Our study possesses several advantages. Firstly, we have developed a statistical model based on machine learning to accurately predict the probability of pulmonary metastasis in patients with esophageal cancer. To our knowledge, our research team is the first to utilize machine learning for constructing such a prediction model. This model exhibits greater reliability compared to traditional nomogram prediction models. Additionally, this work contributes to expanding our understanding of artificial intelligence and precision medicine. Secondly, our study delves deeper into exploring the relationship between various independent high-risk factors among patients with esophageal cancer, thereby providing new avenues for future clinical research. In other words, future studies should not solely focus on examining the final outcomes of patients but also investigate the correlations between different independent high-risk factors. This approach will enable us to better comprehend these relationships and subsequently eliminate factors that may hinder patients' perioperative lifestyle or treatment methods.

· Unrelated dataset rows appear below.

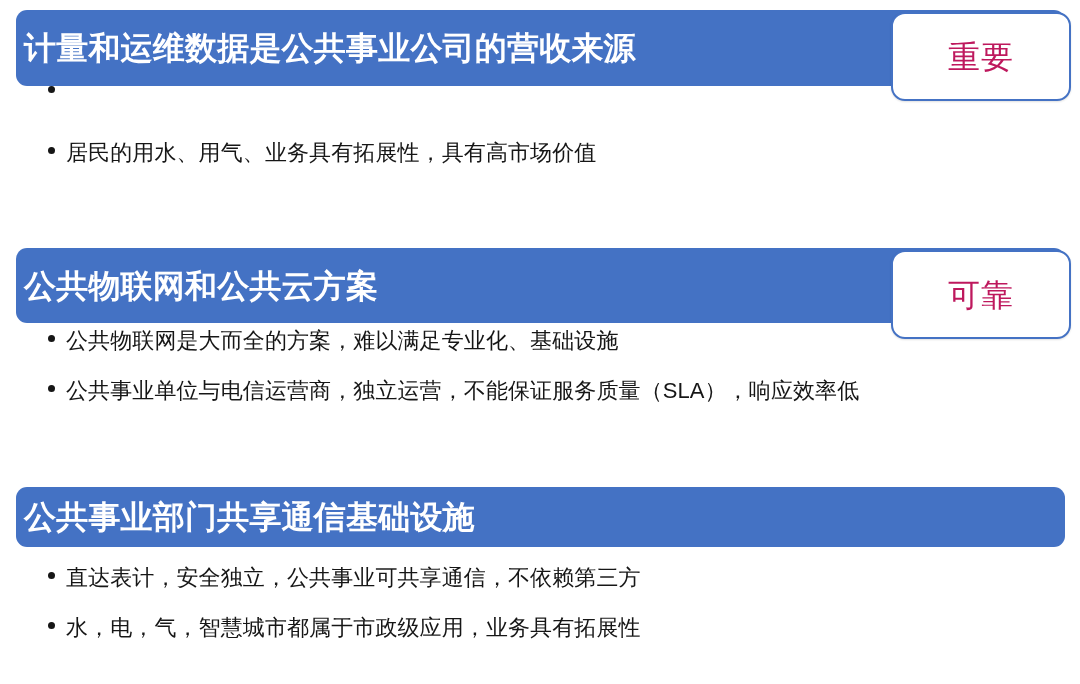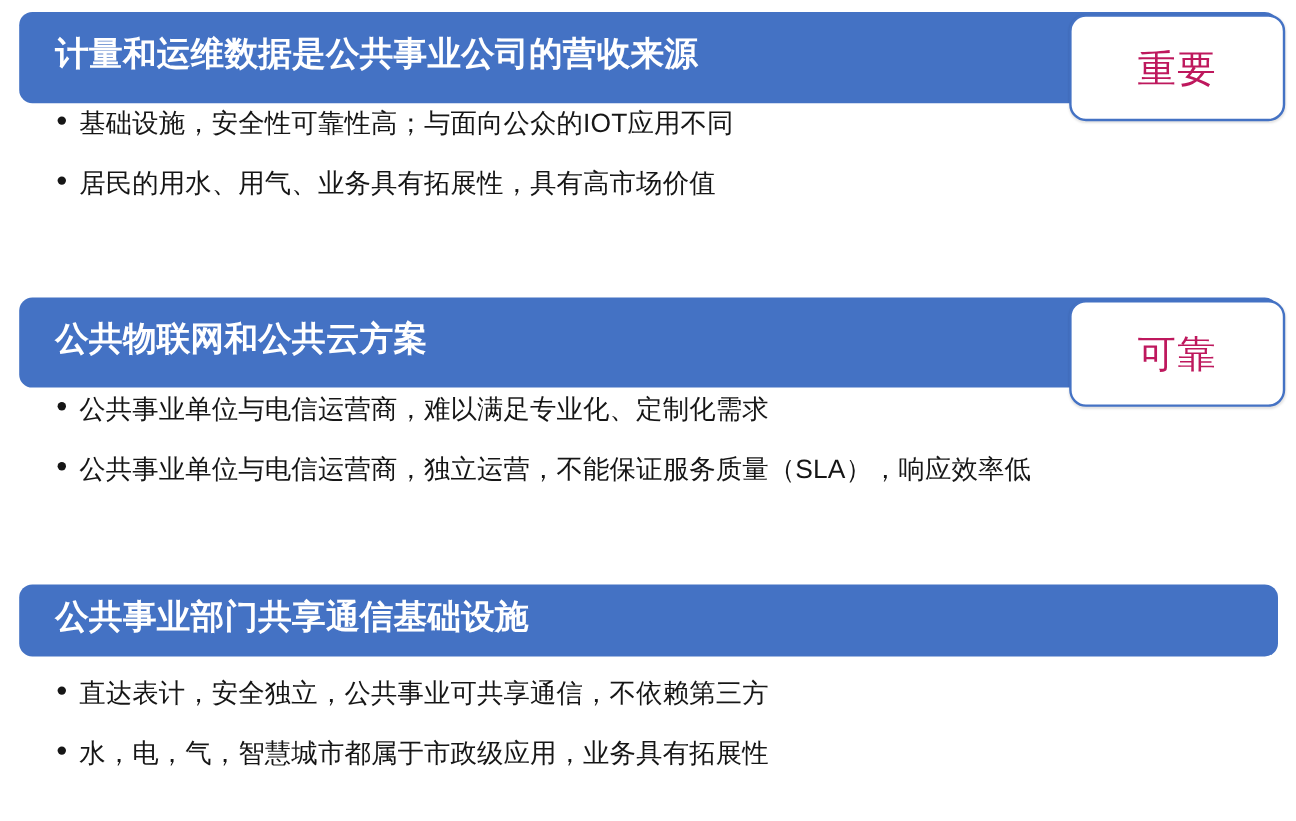"计量和运维数据是公共事业公司的营收来源" .header-title { font-family: Liberation Mono, monospace -> none; font-size: 28px -> 32px; padding-left: 30px -> 8px }
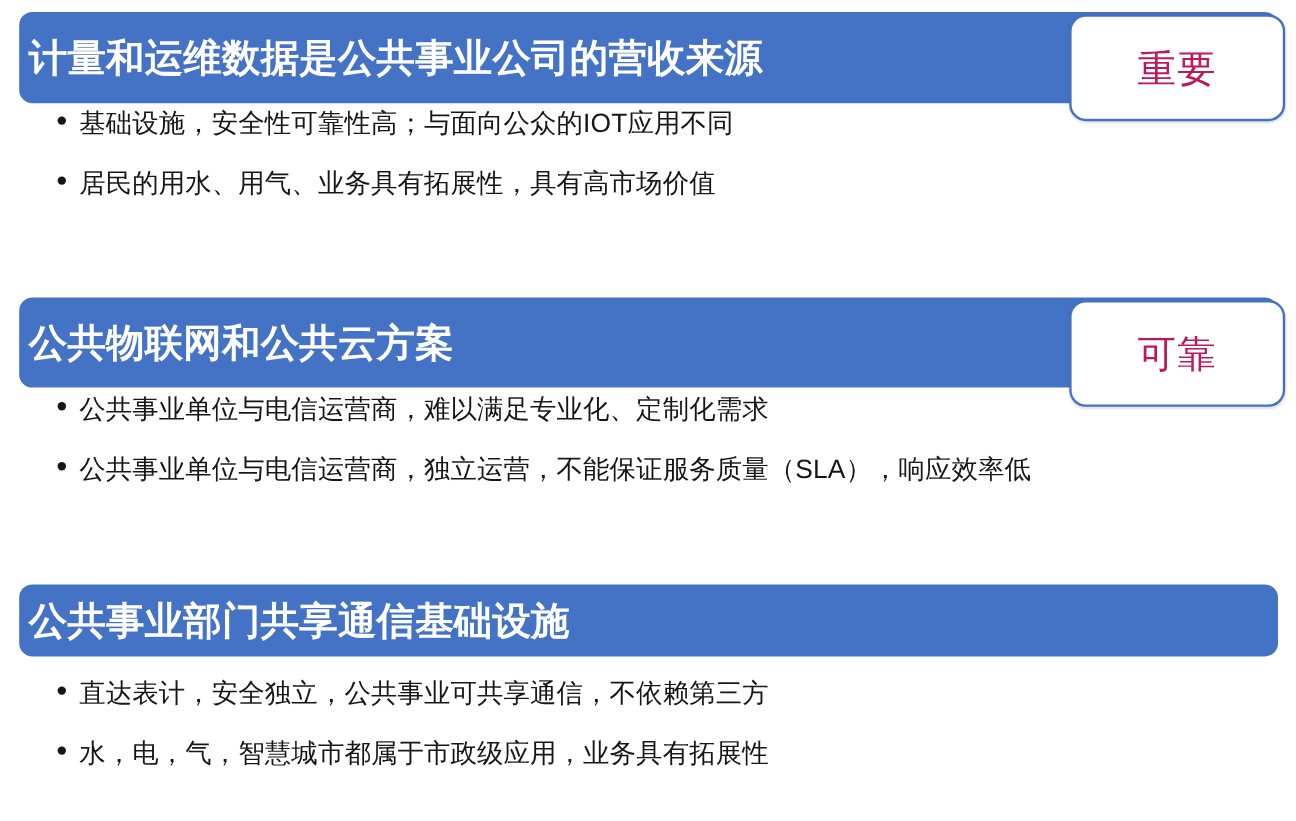"基础设施，安全性可靠性高；与面向公众的IOT应用不同" span.bullet-text { html: <span>基础设施，安全性可靠性高；与面向公众的IOT应用不同</span> -> none }
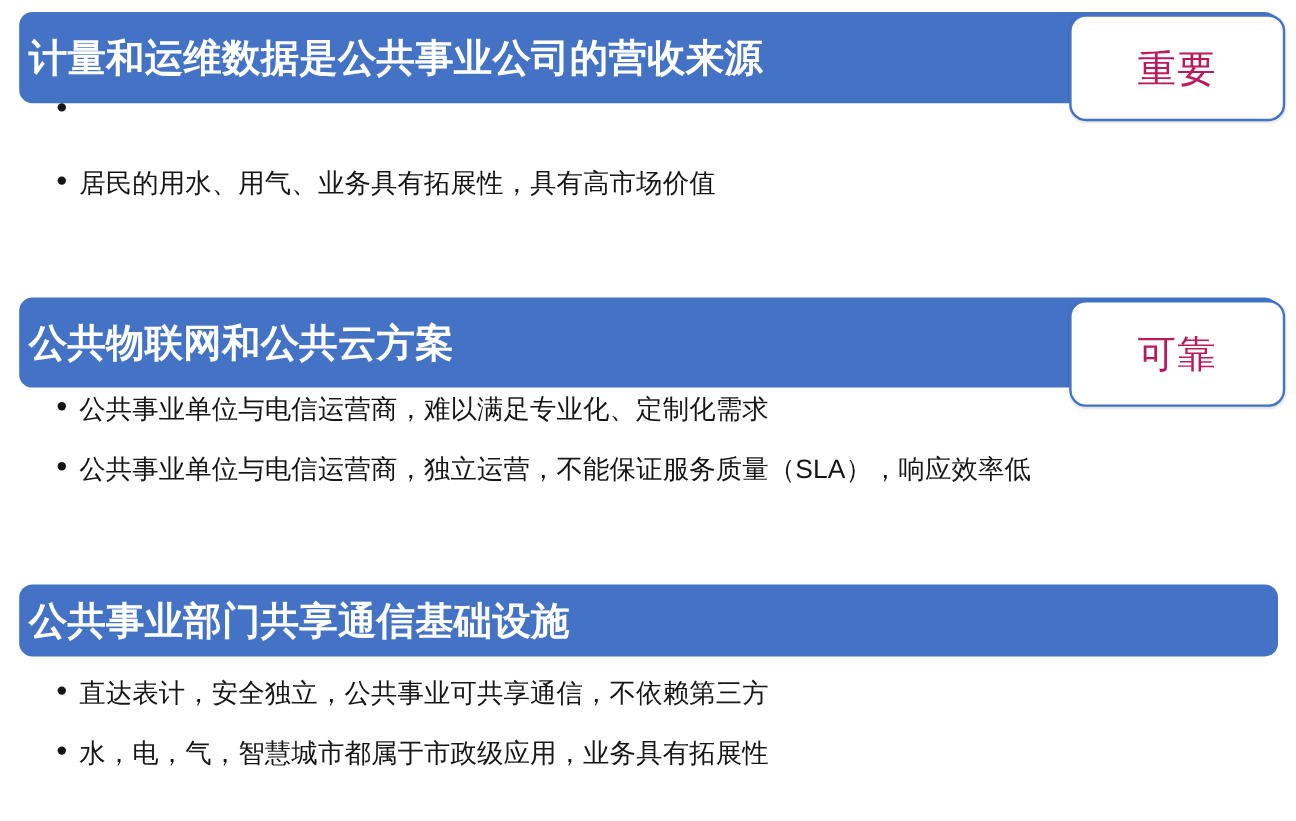"公共事业单位与电信运营商，难以满足专业化、定制化需求" span.bullet-text { text: 事业单位与电信运营商，难以满足专业化、定制化需求 -> 物联网是大而全的方案，难以满足专业化、基础设施 }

However, it is important to acknowledge certain limitations within this study. Firstly, being a single-center study with a limited number of included patients, we employed internal validation for model verification purposes. Therefore, in subsequent investigations, we plan to incorporate multi-center data for training and external validation in order to obtain an even more reliable prediction model. Secondly and regrettably, Neoadjuvant therapy, surgical methods, circulating tumor DNA and other factors that may affect the long-term prognosis of patients with esophageal cancer were not included in this study. In the future, with the continuous improvement of the database, we will include more parameters related to esophageal cancer into the prediction model to improve its accuracy.

Conclusion

In conclusion, based on eight commonly observed clinicopathological features in clinical practice, this study has successfully developed a machine learning model to accurately predict the occurrence of pulmonary metastasis in patients with esophageal cancer. Among these models, the GBM model demonstrated superior performance. By utilizing the GBM model, clinicians can obtain valuable information regarding the probability of pulmonary metastasis in patients with esophageal cancer, thereby facilitating the development of more precise treatment strategies.